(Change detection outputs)
######

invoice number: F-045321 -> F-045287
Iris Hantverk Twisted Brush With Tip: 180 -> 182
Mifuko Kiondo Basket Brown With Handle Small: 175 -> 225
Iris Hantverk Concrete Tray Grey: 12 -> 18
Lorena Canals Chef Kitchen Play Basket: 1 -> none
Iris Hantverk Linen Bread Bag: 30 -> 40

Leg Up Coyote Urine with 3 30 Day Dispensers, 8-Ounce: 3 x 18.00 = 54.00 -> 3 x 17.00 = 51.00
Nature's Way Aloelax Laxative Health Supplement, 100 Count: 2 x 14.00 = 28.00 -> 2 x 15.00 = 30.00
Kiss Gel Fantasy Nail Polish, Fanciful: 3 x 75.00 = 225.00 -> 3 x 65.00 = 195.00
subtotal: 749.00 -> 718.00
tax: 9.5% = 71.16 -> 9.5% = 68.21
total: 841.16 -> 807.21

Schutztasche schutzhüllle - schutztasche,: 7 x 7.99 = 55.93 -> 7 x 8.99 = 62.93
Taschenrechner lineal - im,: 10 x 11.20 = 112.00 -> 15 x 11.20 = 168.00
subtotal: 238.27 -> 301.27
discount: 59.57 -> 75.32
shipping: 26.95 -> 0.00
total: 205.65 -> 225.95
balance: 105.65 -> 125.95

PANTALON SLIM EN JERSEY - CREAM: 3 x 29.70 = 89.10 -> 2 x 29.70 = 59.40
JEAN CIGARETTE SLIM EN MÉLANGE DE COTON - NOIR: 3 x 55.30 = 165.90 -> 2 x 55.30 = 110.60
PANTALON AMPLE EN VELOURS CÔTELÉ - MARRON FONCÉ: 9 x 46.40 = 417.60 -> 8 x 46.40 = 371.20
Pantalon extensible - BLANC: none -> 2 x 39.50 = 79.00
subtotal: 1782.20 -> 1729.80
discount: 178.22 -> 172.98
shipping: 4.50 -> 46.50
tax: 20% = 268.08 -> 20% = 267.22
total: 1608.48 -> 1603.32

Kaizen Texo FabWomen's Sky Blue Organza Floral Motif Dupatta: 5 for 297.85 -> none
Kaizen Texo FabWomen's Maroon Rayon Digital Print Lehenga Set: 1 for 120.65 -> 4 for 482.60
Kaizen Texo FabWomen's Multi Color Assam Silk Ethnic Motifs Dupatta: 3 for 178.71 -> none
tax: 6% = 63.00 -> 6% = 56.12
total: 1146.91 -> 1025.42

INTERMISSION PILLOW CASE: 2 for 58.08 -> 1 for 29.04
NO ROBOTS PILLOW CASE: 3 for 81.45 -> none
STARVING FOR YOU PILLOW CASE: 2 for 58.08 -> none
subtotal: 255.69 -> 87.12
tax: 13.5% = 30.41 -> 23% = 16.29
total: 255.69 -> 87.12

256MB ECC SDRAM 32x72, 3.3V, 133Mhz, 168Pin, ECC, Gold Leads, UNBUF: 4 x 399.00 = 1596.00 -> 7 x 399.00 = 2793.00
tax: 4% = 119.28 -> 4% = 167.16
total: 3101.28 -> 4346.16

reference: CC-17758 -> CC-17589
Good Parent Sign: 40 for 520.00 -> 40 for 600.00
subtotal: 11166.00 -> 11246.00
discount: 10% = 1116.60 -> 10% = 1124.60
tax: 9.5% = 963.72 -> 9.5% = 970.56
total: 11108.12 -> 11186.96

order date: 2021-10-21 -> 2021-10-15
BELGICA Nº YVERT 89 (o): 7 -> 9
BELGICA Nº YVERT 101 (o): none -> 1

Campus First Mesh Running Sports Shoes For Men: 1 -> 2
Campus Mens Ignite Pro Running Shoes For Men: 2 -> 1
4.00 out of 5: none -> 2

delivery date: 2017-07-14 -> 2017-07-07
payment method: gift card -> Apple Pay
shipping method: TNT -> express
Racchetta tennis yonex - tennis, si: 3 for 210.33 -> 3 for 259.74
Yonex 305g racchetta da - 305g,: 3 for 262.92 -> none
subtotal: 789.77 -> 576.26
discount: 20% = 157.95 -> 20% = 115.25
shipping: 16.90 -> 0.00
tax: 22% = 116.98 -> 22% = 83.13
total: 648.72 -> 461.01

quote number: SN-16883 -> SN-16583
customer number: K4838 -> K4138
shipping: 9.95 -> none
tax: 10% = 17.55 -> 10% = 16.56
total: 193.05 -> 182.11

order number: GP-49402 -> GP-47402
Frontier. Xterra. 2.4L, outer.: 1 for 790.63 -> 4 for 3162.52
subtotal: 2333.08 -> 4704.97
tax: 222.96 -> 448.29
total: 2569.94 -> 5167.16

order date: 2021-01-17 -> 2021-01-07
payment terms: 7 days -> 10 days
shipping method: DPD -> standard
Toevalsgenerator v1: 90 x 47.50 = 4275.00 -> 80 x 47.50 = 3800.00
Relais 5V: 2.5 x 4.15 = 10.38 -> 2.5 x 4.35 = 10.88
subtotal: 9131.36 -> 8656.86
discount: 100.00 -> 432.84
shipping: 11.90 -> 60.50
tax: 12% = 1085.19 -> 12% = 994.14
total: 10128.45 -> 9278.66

######

- _Aim of the exercise_
The lines to copy run from the first line of the entries to the line containing "Iris Hantverk Linen Bread Bag: 30 -> 40"; copy them exactly and output nothing else.

- _The answer_
invoice number: F-045321 -> F-045287
Iris Hantverk Twisted Brush With Tip: 180 -> 182
Mifuko Kiondo Basket Brown With Handle Small: 175 -> 225
Iris Hantverk Concrete Tray Grey: 12 -> 18
Lorena Canals Chef Kitchen Play Basket: 1 -> none
Iris Hantverk Linen Bread Bag: 30 -> 40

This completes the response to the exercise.